- [TASK TO COMPLETE]:
The whole of the data must be transcribed exactly.
━━━ DATA SUPPLIED
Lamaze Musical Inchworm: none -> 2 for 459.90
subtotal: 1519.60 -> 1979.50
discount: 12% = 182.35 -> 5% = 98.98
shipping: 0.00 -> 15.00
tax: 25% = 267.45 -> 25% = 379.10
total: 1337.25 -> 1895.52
━━━━━━
- [SOLUTION FOR THIS EXERCISE]:
Lamaze Musical Inchworm: none -> 2 for 459.90
subtotal: 1519.60 -> 1979.50
discount: 12% = 182.35 -> 5% = 98.98
shipping: 0.00 -> 15.00
tax: 25% = 267.45 -> 25% = 379.10
total: 1337.25 -> 1895.52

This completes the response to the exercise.